▸ Problem to solve
The material beneath this line should be printed exactly, with its pictures omitted.

[Dataset content Boundary: Start]

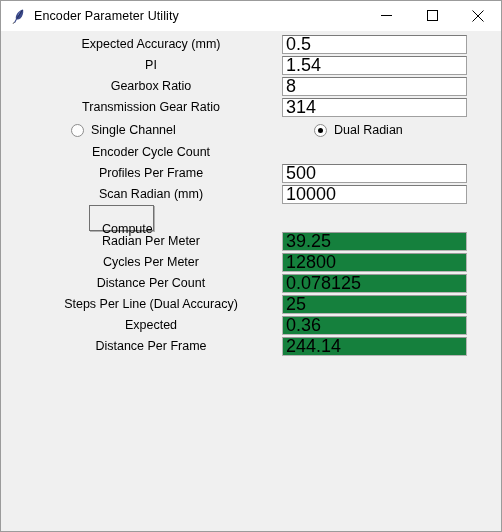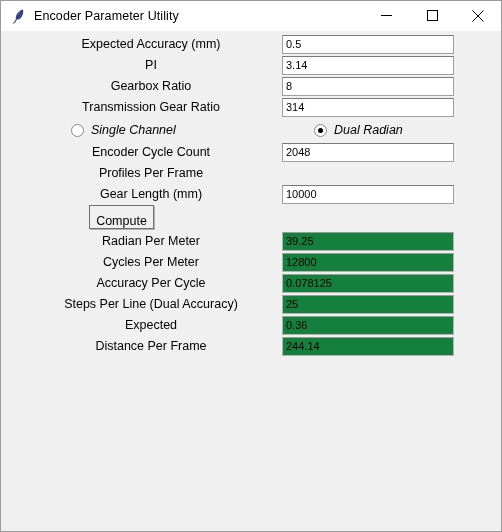--- a/index.html
+++ b/index.html
@@ -91,14 +91,14 @@
   .fld {
     position: absolute;
     left: 265px;
-    width: 172px;
+    width: 185px;
     top: 1px;
     height: 19px;
     box-sizing: border-box;
     border: 1px solid #a0a0a0;
     border-top-color: #7a7a7a;
     background: #ffffff;
-    font-size: 11px;
+    font-size: 18px;
     color: #000000;
     line-height: 17px;
     padding: 0 0 0 3px;

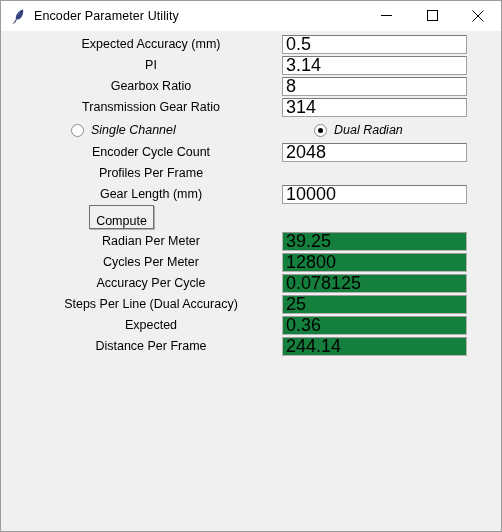--- a/index.html
+++ b/index.html
@@ -214,7 +214,7 @@
     </div>
     <div class="row" style="top:24px">
       <div class="lbl">PI</div>
-      <div class="fld">3.14</div>
+      <div class="fld">1.54</div>
     </div>
     <div class="row" style="top:45px">
       <div class="lbl">Gearbox Ratio</div>

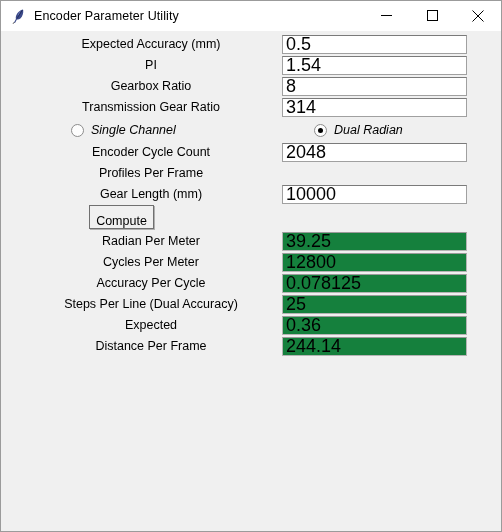--- a/index.html
+++ b/index.html
@@ -117,7 +117,6 @@
     left: 0;
     width: 502px;
     height: 22px;
-    font-style: italic;
   }
   .radio-opt {
     position: absolute;

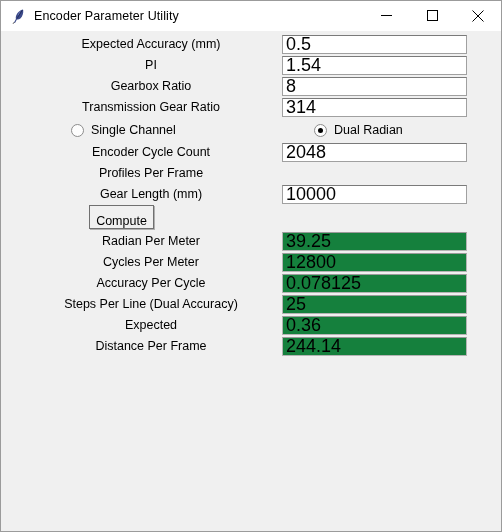--- a/index.html
+++ b/index.html
@@ -237,7 +237,6 @@
 
     <div class="row" style="top:111px">
       <div class="lbl">Encoder Cycle Count</div>
-      <div class="fld">2048</div>
     </div>
     <div class="row" style="top:132px">
       <div class="lbl">Profiles Per Frame</div>

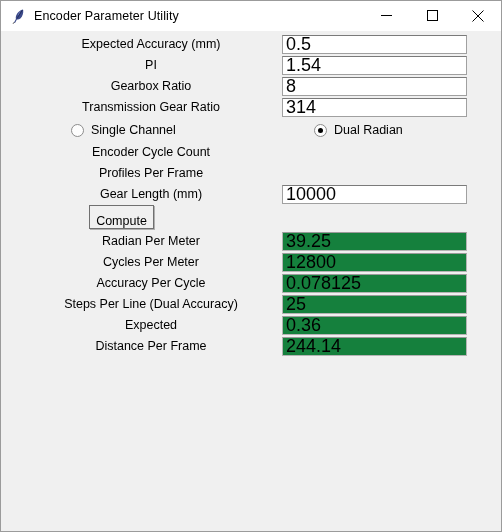--- a/index.html
+++ b/index.html
@@ -240,6 +240,7 @@
     </div>
     <div class="row" style="top:132px">
       <div class="lbl">Profiles Per Frame</div>
+      <div class="fld">500</div>
     </div>
     <div class="row" style="top:153px">
       <div class="lbl">Gear Length (mm)</div>

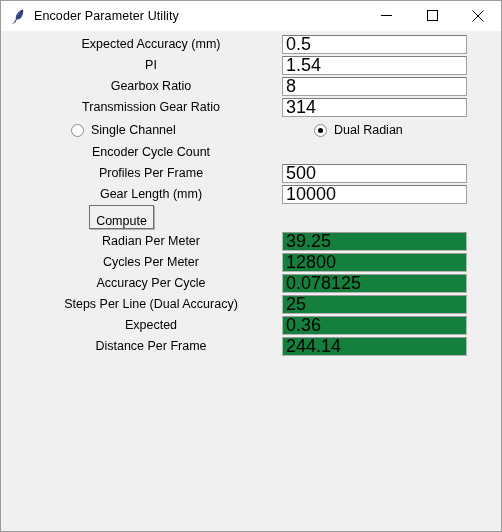--- a/index.html
+++ b/index.html
@@ -243,7 +243,7 @@
       <div class="fld">500</div>
     </div>
     <div class="row" style="top:153px">
-      <div class="lbl">Gear Length (mm)</div>
+      <div class="lbl">Scan Radian (mm)</div>
       <div class="fld">10000</div>
     </div>
 

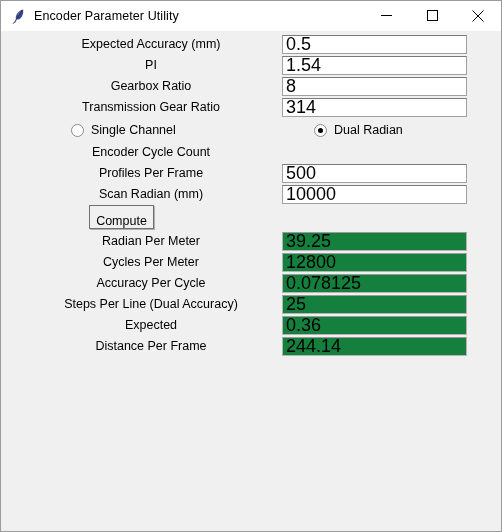--- a/index.html
+++ b/index.html
@@ -167,7 +167,7 @@
     color: #000000;
     line-height: 22px;
     text-align: center;
-    padding: 4px;
+    padding: 12px;
     cursor: default;
   }
 </style>

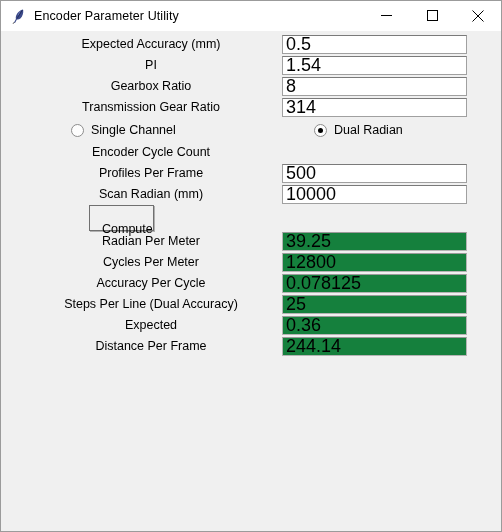--- a/index.html
+++ b/index.html
@@ -258,7 +258,7 @@
       <div class="fld readonly">12800</div>
     </div>
     <div class="row" style="top:242px">
-      <div class="lbl">Accuracy Per Cycle</div>
+      <div class="lbl">Distance Per Count</div>
       <div class="fld readonly">0.078125</div>
     </div>
     <div class="row" style="top:263px">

[Dataset content Boundary: End]

▸ Solution below
--- a/index.html
+++ b/index.html
@@ -91,14 +91,14 @@
   .fld {
     position: absolute;
     left: 265px;
-    width: 172px;
+    width: 185px;
     top: 1px;
     height: 19px;
     box-sizing: border-box;
     border: 1px solid #a0a0a0;
     border-top-color: #7a7a7a;
     background: #ffffff;
-    font-size: 11px;
+    font-size: 18px;
     color: #000000;
     line-height: 17px;
     padding: 0 0 0 3px;

--- a/index.html
+++ b/index.html
@@ -214,7 +214,7 @@
     </div>
     <div class="row" style="top:24px">
       <div class="lbl">PI</div>
-      <div class="fld">3.14</div>
+      <div class="fld">1.54</div>
     </div>
     <div class="row" style="top:45px">
       <div class="lbl">Gearbox Ratio</div>

--- a/index.html
+++ b/index.html
@@ -117,7 +117,6 @@
     left: 0;
     width: 502px;
     height: 22px;
-    font-style: italic;
   }
   .radio-opt {
     position: absolute;

--- a/index.html
+++ b/index.html
@@ -237,7 +237,6 @@
 
     <div class="row" style="top:111px">
       <div class="lbl">Encoder Cycle Count</div>
-      <div class="fld">2048</div>
     </div>
     <div class="row" style="top:132px">
       <div class="lbl">Profiles Per Frame</div>

--- a/index.html
+++ b/index.html
@@ -240,6 +240,7 @@
     </div>
     <div class="row" style="top:132px">
       <div class="lbl">Profiles Per Frame</div>
+      <div class="fld">500</div>
     </div>
     <div class="row" style="top:153px">
       <div class="lbl">Gear Length (mm)</div>

--- a/index.html
+++ b/index.html
@@ -243,7 +243,7 @@
       <div class="fld">500</div>
     </div>
     <div class="row" style="top:153px">
-      <div class="lbl">Gear Length (mm)</div>
+      <div class="lbl">Scan Radian (mm)</div>
       <div class="fld">10000</div>
     </div>
 

--- a/index.html
+++ b/index.html
@@ -167,7 +167,7 @@
     color: #000000;
     line-height: 22px;
     text-align: center;
-    padding: 4px;
+    padding: 12px;
     cursor: default;
   }
 </style>

--- a/index.html
+++ b/index.html
@@ -258,7 +258,7 @@
       <div class="fld readonly">12800</div>
     </div>
     <div class="row" style="top:242px">
-      <div class="lbl">Accuracy Per Cycle</div>
+      <div class="lbl">Distance Per Count</div>
       <div class="fld readonly">0.078125</div>
     </div>
     <div class="row" style="top:263px">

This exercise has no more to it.